Another problem is that actors do not like how they sound on the silent screen. It was a huge roadblock for silent scene writers, who are finding that perfect balance in sound scripts between dialogue and action.

The age of advanced sound-on-film

Back in 1919, American inventor Lee De Forest was lauded with several patents that lead to the world’s first optical sound-on film commercialized technology. In the system, the sound track was photographically recorded to fit the side of the strip of the fil to create a so-called “married” print. Over the succeeding four years, he continuously improved his system with the help of another American inventor, Theodore Case.

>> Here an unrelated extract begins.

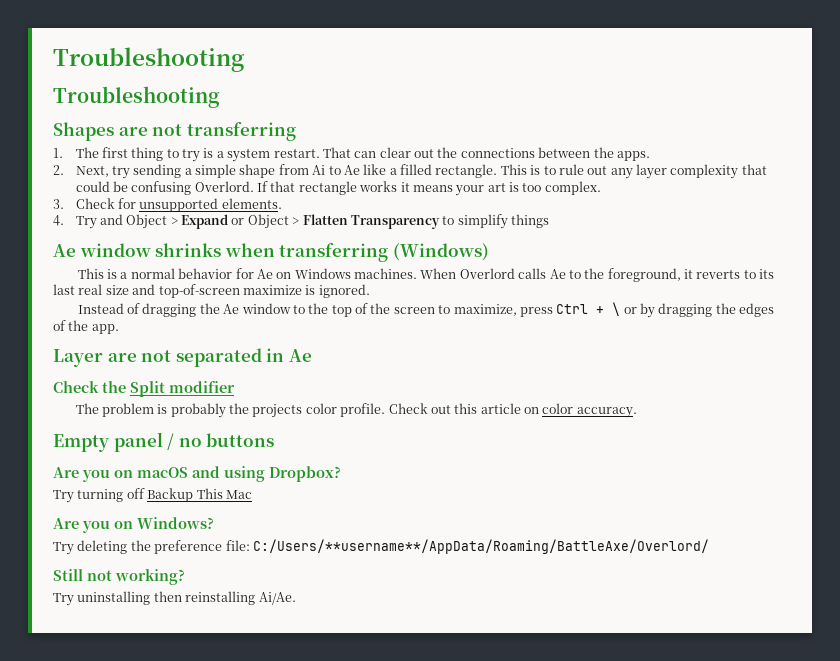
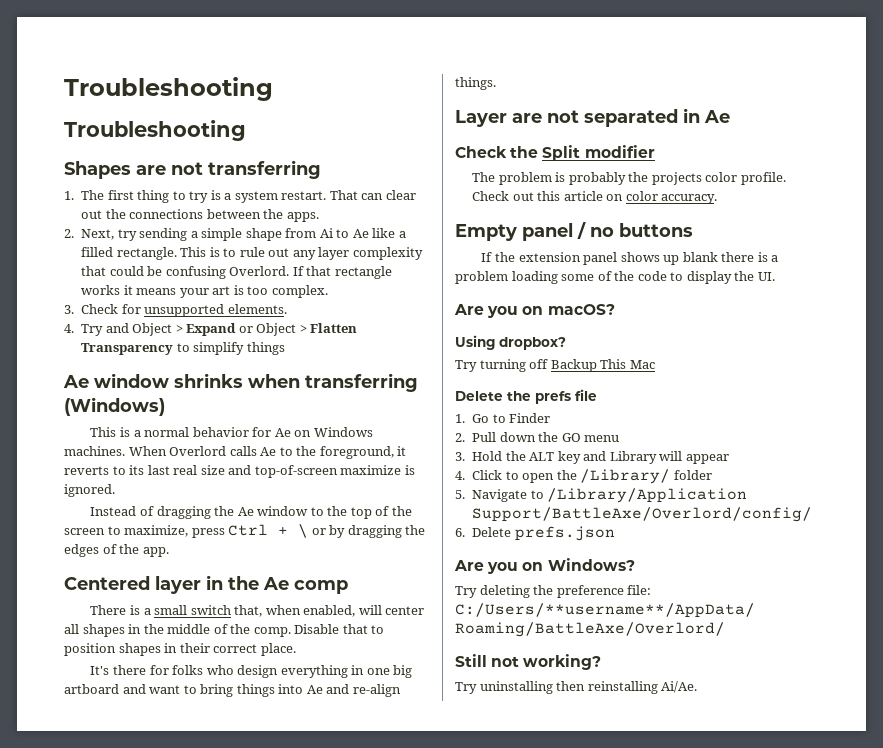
(119, 329) none -> [64,575,348,594] [90,605,425,617] [64,624,385,637] [64,643,296,656] [90,665,413,678] [64,684,401,697] [455,77,496,90] // Centered layer in the Ae comp // There is a small switch that, when enabled, will center all shapes in the middle of the comp. Disable that to position shapes in their correct place. // It's there for folks who design everything in one big artboard and want to bring things into Ae and re-align things.
[53,466,341,482] // Are you on macOS and using Dropbox? -> [481,252,779,265] [455,271,775,284] [454,304,615,318] [455,335,566,350] // If the extension panel shows up blank there is a problem loading some of the code to display the UI. // Are you on macOS? // Using dropbox?
(252, 494) none -> [455,389,597,404] [455,413,551,423] [455,432,620,442] [455,451,729,464] [455,469,712,484] [455,488,748,503] [472,507,813,522] [455,526,615,541] // Delete the prefs file // 1. Go to Finder // 2. Pull down the GO menu // 3. Hold the ALT key and Library will appear // 4. Click to open the /Library/ folder // 5. Navigate to /Library/Application Support/BattleAxe/Overlord/config/ // 6. Delete prefs.json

On April 15, 1923, New York’s Rivoli Theater screened the first commercial screening of movies with sound-on-film, which set the standard for the movies of today. It consisted of a group of short films that come in varying lengths while featuring popular stars back in the day: Sophie Tucker, Eddie Cantor, Harry Richman, and George Jessel, among others—all of which presented under the name of De Forest Phonofilms.

Fast forward to 1990, where Kodak introduced Cinema Digital Sound (CDS) during the premiere of Dick Tracy. CDS was a technology that used Delta Moduation and a 5.1 system that has left, right, center, left surround, right surround, and low frequency effects channel.

In 1992, Dolby Laboratories introduced Dolby Digital with the premiere of Batman Returns. This is a 5.1 format based that is placed between the sprocket holes that allow the analogue tracks to be retained.

The following year, the world was introduced to two digital sound formats: SDDS and DTS. The latter was known as Digital Theater Systems, which premiered with Jurassic Park. This involved synchronizing a CD-ROM with the movie by utilizing a timecode track between the analogue soundtrack and picture. Likewise, this also utilized a data reduction algorithm they referred to as “Coherent Acoustics” to minimize the data required for it.

On the other hand, SDDS, or Sony Dynamic Digital Sound was introduced during the premiere of the Last Action Hero, a system that has 7.1 sound.


Many people may not enjoy silent films as much as our grandparents before, but it doesn’t mean we can’t appreciate their historical role in the evolution of sound in the cinema.